#### Your objective
All the lines below should appear again unchanged, though their pictures should not.
── Records supplied
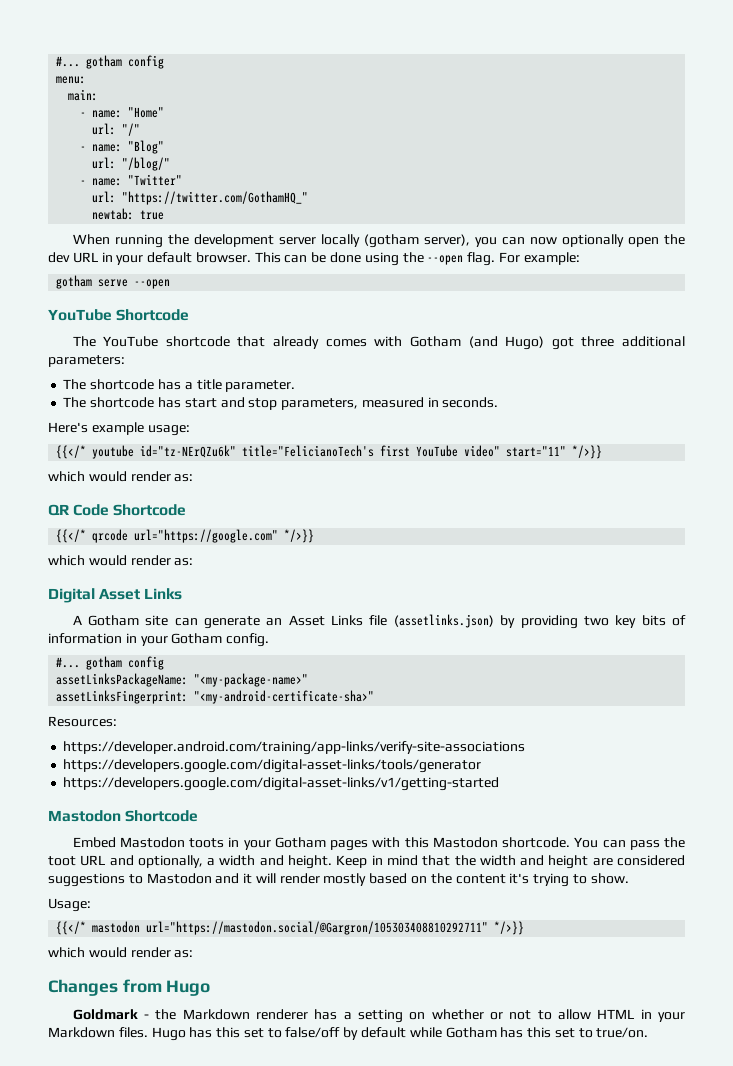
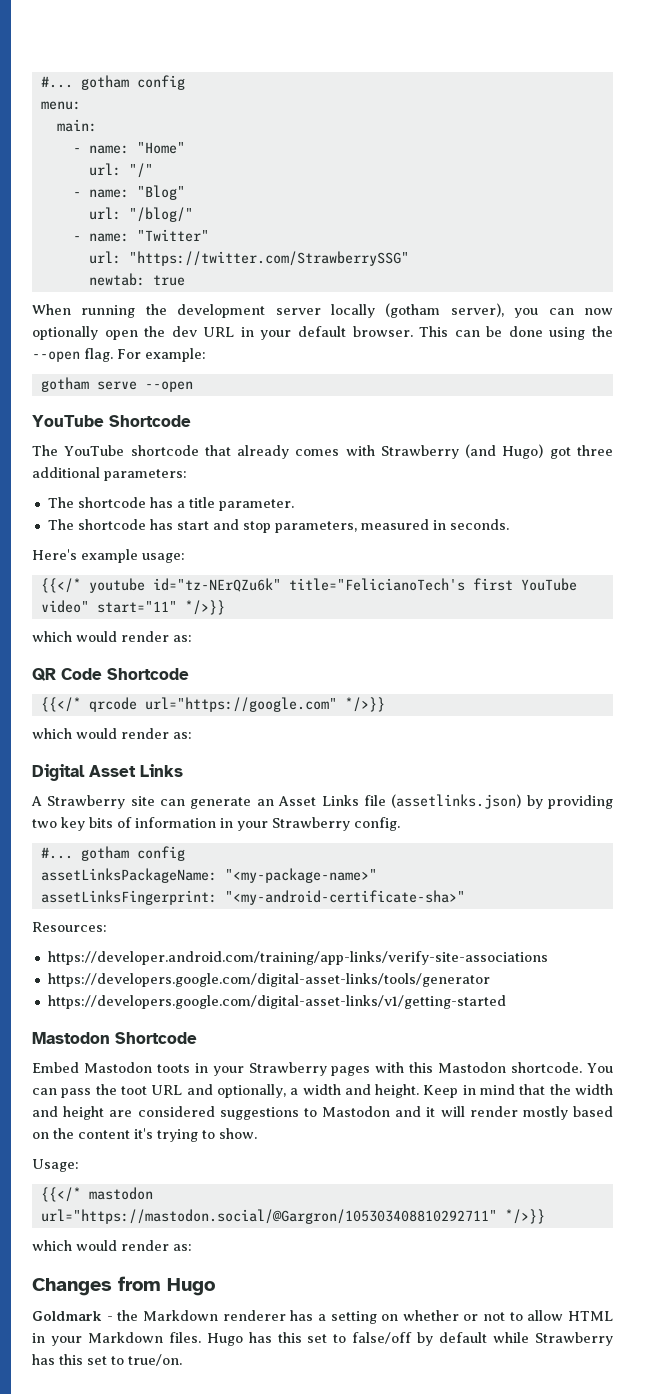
[122,191,309,205] "https://twitter.com/GothamHQ_" -> [128,251,409,266] "https://twitter.com/StrawberrySSG"
[409,336,461,347] Gotham -> [380,445,459,459] Strawberry
[87,615,139,626] Gotham -> [47,795,126,809] Strawberry
[171,633,223,644] Gotham -> [272,817,350,831] Strawberry
[274,837,326,848] Gotham -> [248,1062,327,1076] Strawberry
[445,1027,497,1038] Gotham -> [534,1332,613,1346] Strawberry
────
#### Result of the exercise
[122,191,309,205] "https://twitter.com/GothamHQ_" -> [128,251,409,266] "https://twitter.com/StrawberrySSG"
[409,336,461,347] Gotham -> [380,445,459,459] Strawberry
[87,615,139,626] Gotham -> [47,795,126,809] Strawberry
[171,633,223,644] Gotham -> [272,817,350,831] Strawberry
[274,837,326,848] Gotham -> [248,1062,327,1076] Strawberry
[445,1027,497,1038] Gotham -> [534,1332,613,1346] Strawberry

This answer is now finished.